# DATASET RECORDS
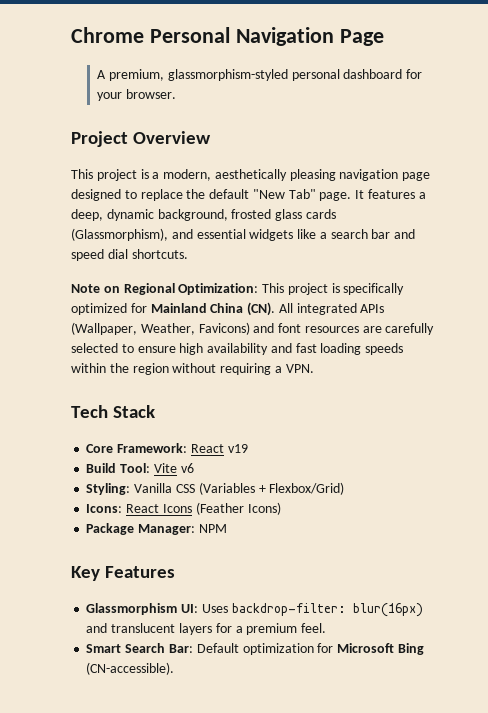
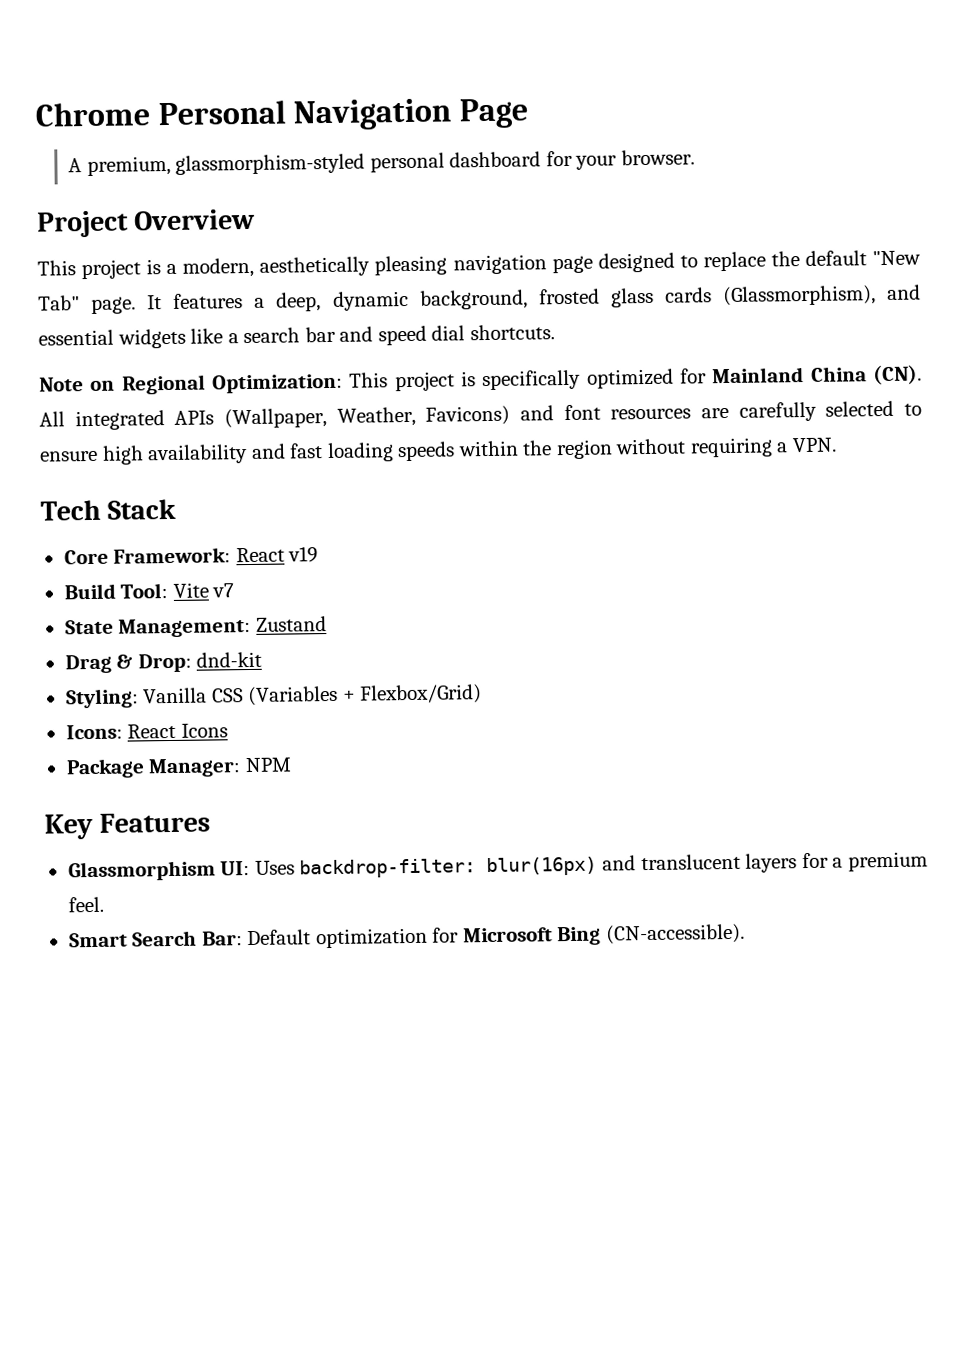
- Build Tool: Vite v6
+ Build Tool: Vite v7
+ State Management: Zustand
+ Drag & Drop: dnd-kit
- Icons: React Icons (Feather Icons)
+ Icons: React Icons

# REQUIREMENT
What is needed is a verbatim copy of the material, minus its pictures.

# ANSWER TO THIS EXERCISE
- Build Tool: Vite v6
+ Build Tool: Vite v7
+ State Management: Zustand
+ Drag & Drop: dnd-kit
- Icons: React Icons (Feather Icons)
+ Icons: React Icons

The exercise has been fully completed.